> _WORK TO BE COMPLETED_
State how many lines in the records hold the word "extension", giving the number and no other text.

Extracted records:

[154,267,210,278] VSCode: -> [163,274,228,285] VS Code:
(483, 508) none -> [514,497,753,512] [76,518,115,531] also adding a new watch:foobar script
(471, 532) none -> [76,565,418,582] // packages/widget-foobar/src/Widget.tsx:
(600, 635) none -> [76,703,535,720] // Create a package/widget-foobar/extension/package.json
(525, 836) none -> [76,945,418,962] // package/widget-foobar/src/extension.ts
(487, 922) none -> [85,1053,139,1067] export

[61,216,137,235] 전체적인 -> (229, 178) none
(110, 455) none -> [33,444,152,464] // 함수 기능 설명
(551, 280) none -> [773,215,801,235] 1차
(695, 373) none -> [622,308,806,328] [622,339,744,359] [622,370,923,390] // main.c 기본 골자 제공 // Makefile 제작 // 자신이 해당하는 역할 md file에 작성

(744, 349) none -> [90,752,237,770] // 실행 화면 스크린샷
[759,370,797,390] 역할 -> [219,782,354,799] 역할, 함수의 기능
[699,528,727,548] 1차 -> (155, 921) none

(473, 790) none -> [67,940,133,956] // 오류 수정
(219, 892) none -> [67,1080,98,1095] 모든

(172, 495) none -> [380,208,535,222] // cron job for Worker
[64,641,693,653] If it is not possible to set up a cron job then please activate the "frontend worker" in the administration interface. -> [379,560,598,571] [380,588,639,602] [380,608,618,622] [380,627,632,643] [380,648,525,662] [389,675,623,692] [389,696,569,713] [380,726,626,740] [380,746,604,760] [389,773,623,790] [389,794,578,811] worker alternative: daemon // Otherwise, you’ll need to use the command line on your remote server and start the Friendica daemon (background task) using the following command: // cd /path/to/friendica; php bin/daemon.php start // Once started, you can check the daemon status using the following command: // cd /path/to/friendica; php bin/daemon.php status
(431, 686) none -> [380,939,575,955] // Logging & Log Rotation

> _RESULT_
2